## What you have to do
Retype, with no pictures, each line from the one that holds "REM Sleep Duration, 2022-05-01: none -> 8400" through the last line of the entries below, both included.

## Dataset content
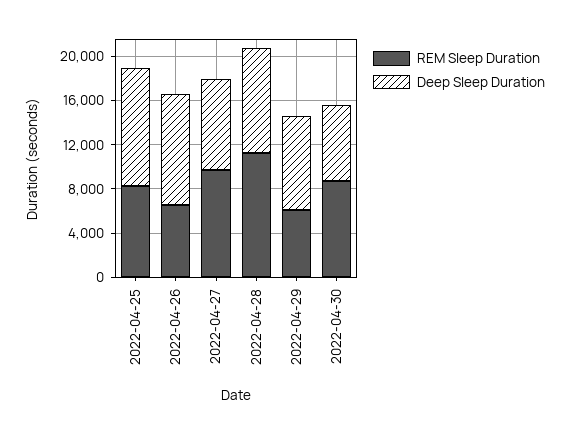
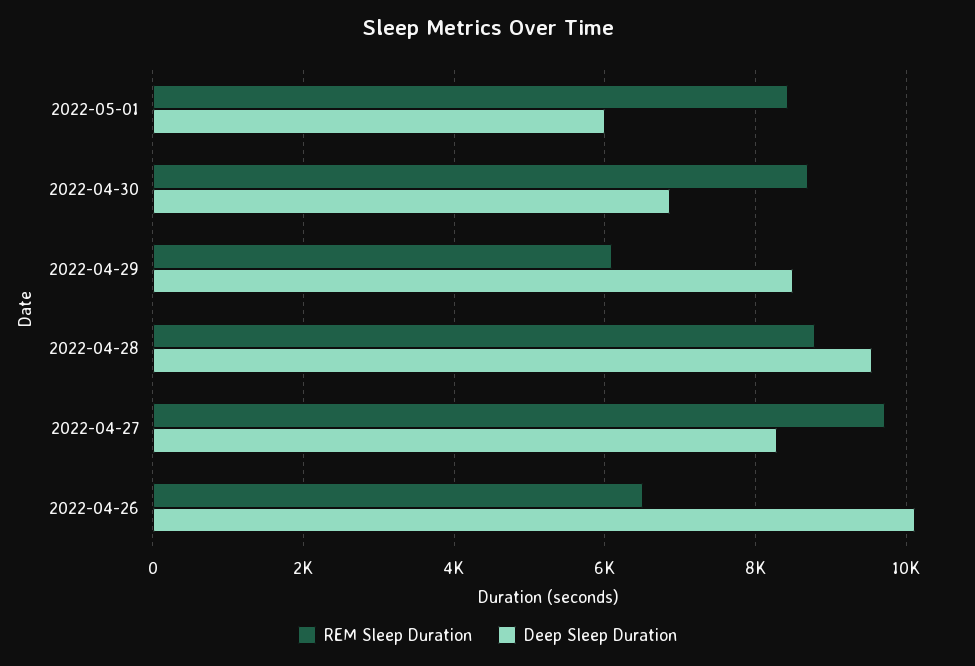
REM Sleep Duration, 2022-04-25: 8000 -> none
Deep Sleep Duration, 2022-04-25: 11000 -> none
REM Sleep Duration, 2022-04-28: 11000 -> 8800
REM Sleep Duration, 2022-05-01: none -> 8400
Deep Sleep Duration, 2022-05-01: none -> 6000

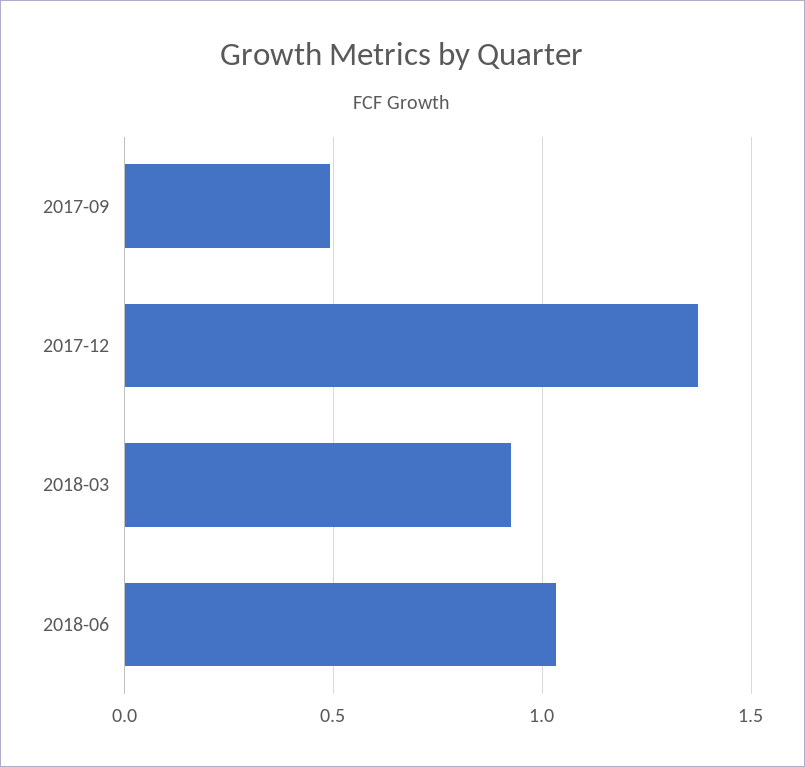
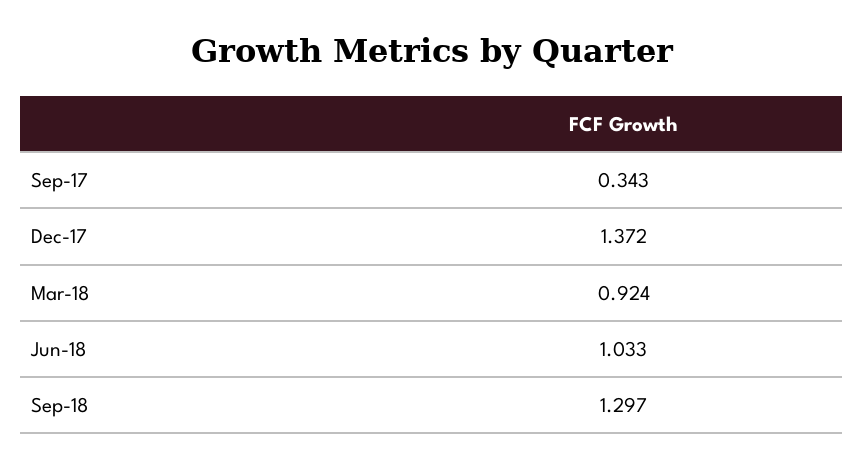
2017-09: 0.5 -> 0.343
Sep-18: none -> 1.297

## Task solution
REM Sleep Duration, 2022-05-01: none -> 8400
Deep Sleep Duration, 2022-05-01: none -> 6000

2017-09: 0.5 -> 0.343
Sep-18: none -> 1.297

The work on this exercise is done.